Sonriente y simpático. Buena imagen. No solo él si no también los otros dos músicos que lo acompañan. Así que suben al escenario uno no puede evitar pensar que van a humedecer algunos corazones, sean masculinos o femeninos, con su apostura. Tampoco el cavilar en que son apuesta segura para festivales. Sean de blues o de rock & roll.
Rotundos y respetando todos los clichés de la parafernalia escénica del rock saltan, cruzan mástiles, mueven melenas y hacen alarde de virtuosismo técnico ante el alborozo del personal asistente.
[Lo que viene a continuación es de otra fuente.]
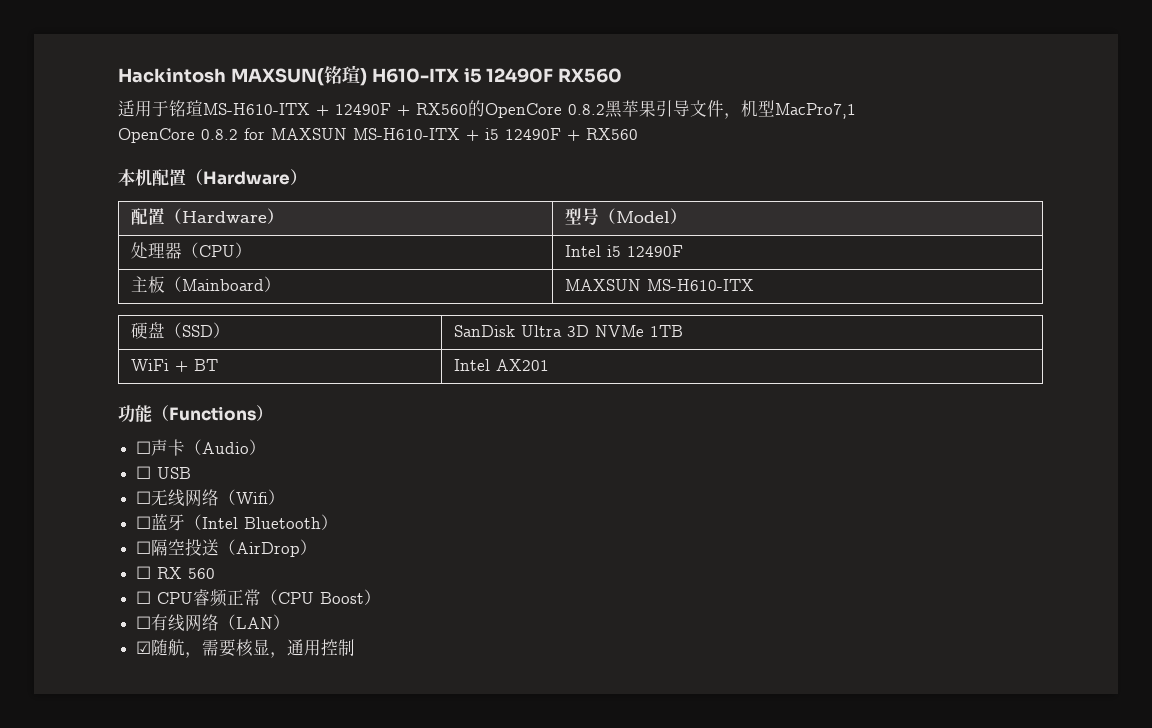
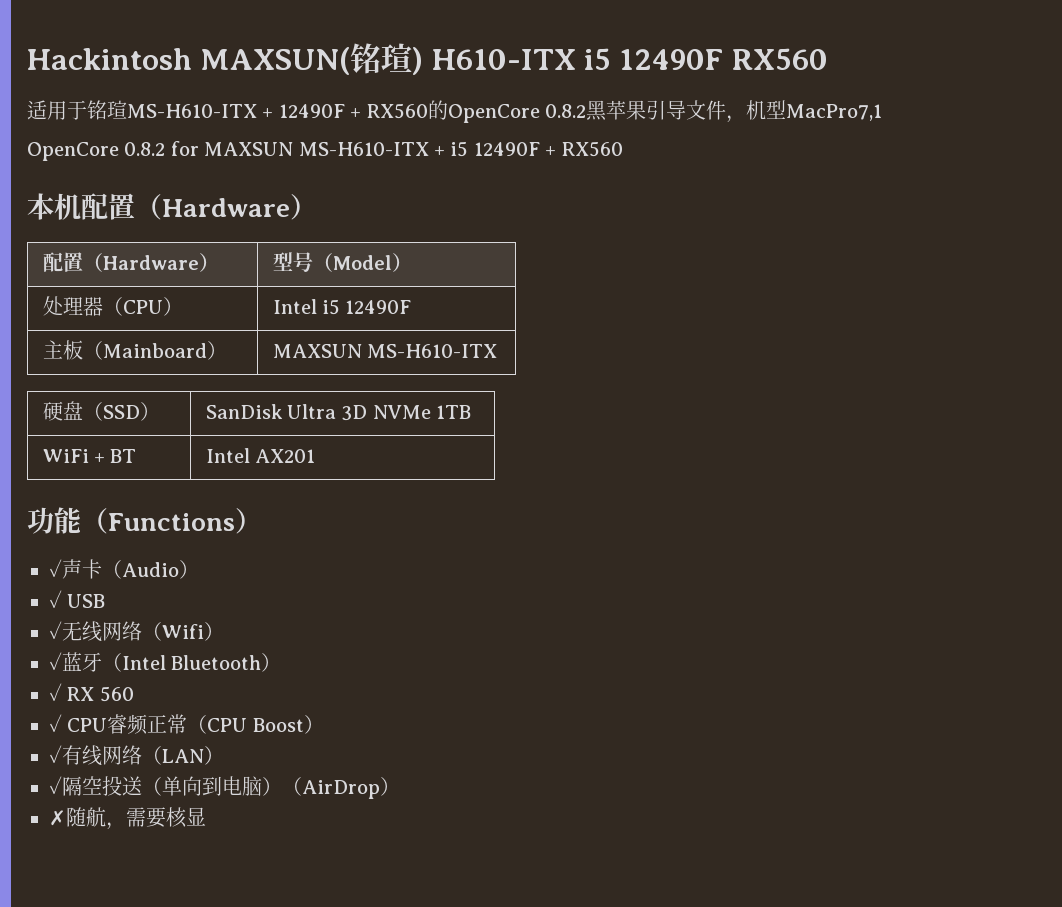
[136,441,152,454] ☐ -> [49,559,62,577] ✓
[136,466,152,479] ☐ -> [49,590,62,608] ✓
[136,491,152,504] ☐ -> [49,621,62,639] ✓
[136,516,152,529] ☐ -> [49,652,62,670] ✓
[136,538,318,557] [136,566,152,579] ☐隔空投送（AirDrop） // ☐ -> [49,683,62,701] ✓
[136,591,152,604] ☐ -> [49,714,62,732] ✓
[136,616,152,629] ☐ -> [49,745,62,763] ✓
[136,641,152,654] ☑ -> [49,776,400,799] [49,810,66,826] ✓隔空投送（单向到电脑）（AirDrop） // ✗
[270,639,356,658] ，通用控制 -> (206, 816) none

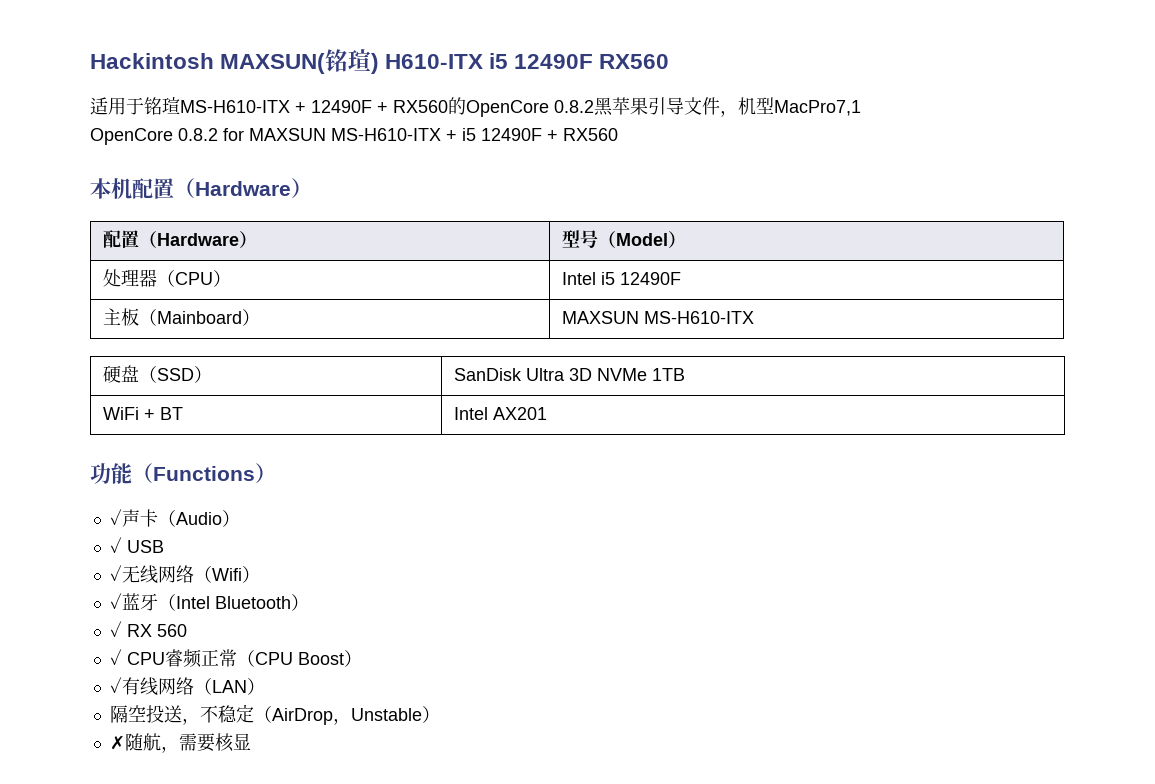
[49,776,62,794] ✓ -> (265, 686) none
[142,776,380,799] （单向到电脑）（AirDrop -> [181,704,422,725] ，不稳定（AirDrop，Unstable

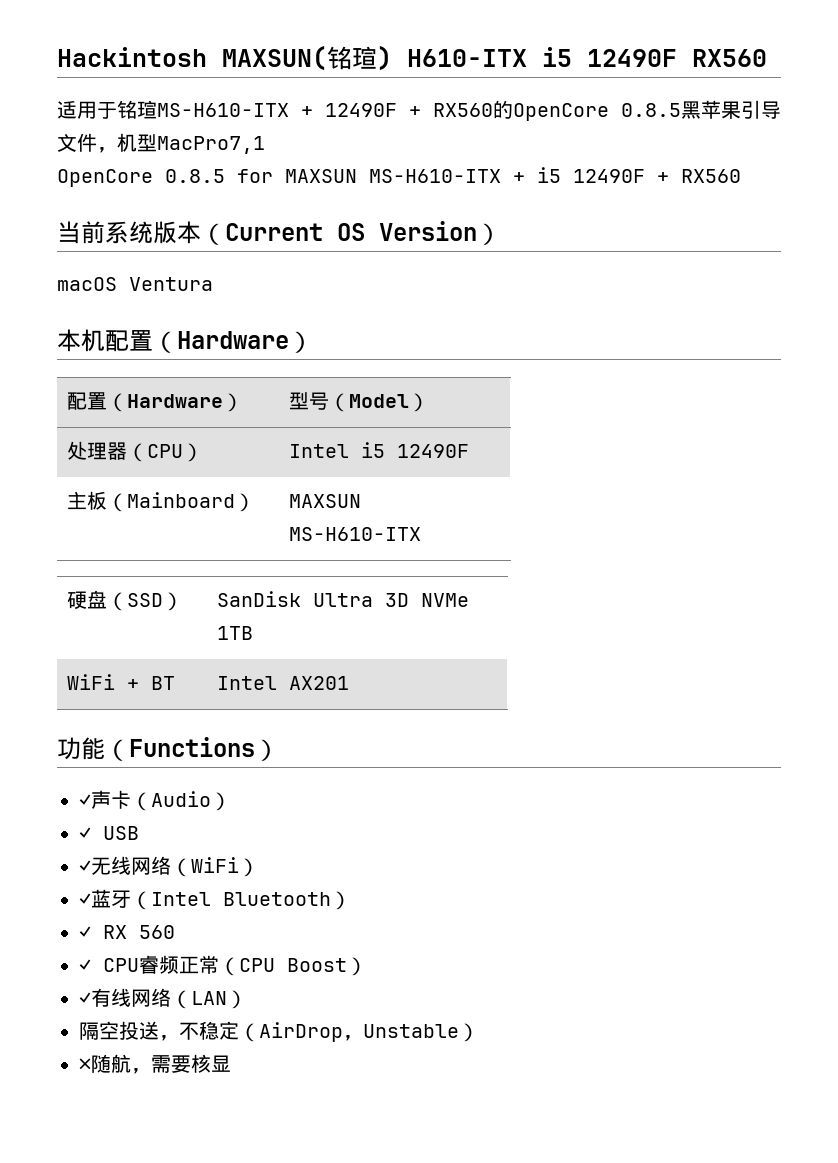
[554,100,594,113] 0.8.2 -> [621,103,681,117] 0.8.5
[178,128,218,141] 0.8.2 -> [165,169,225,183] 0.8.5
(618, 134) none -> [57,221,501,245] [57,277,213,291] // 当前系统版本（Current OS Version） // macOS Ventura
[211,568,242,581] Wifi -> [191,857,239,873] WiFi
Alternan blues tradicional, lectura del «Come On in My Kitchen» del padrino Robert Johnson, con temas de cosecha propia que van del hard al AOR y el rock sureño pasando por Detroit ya que el guitarrista recuerda en ocasiones a un jovenzuelo Ted Nugent.
Saben rendir cuentas a los pioneros con una primorosa «Spellbound» del olvidado Robin Trower y musculosas revisiones de Mountain, «Mississippi Queen», y Rick Derringer, «Rock & Roll Hoochie Koo». Temas ajenos que pusieron encima del tapete el quid de la cuestión. Lo tienen todo excepto canciones. Ni una sola de las suyas deja huella, son efectivas sobre las tablas, recomendables en vivo, pero escuchadas sin el fragor del directo y las cervezas flojean.
Quizás sea el ritmo de giras, lleva paseando las mismas canciones demasiado tiempo pese a editarlas regrabadas de nuevo ahora, o bien, como sucede en otros casos, que está muy dotado como ejecutante y menos como compositor. Su progresión dará o quitará razones, si prospera como músico o se queda como una atracción de directo.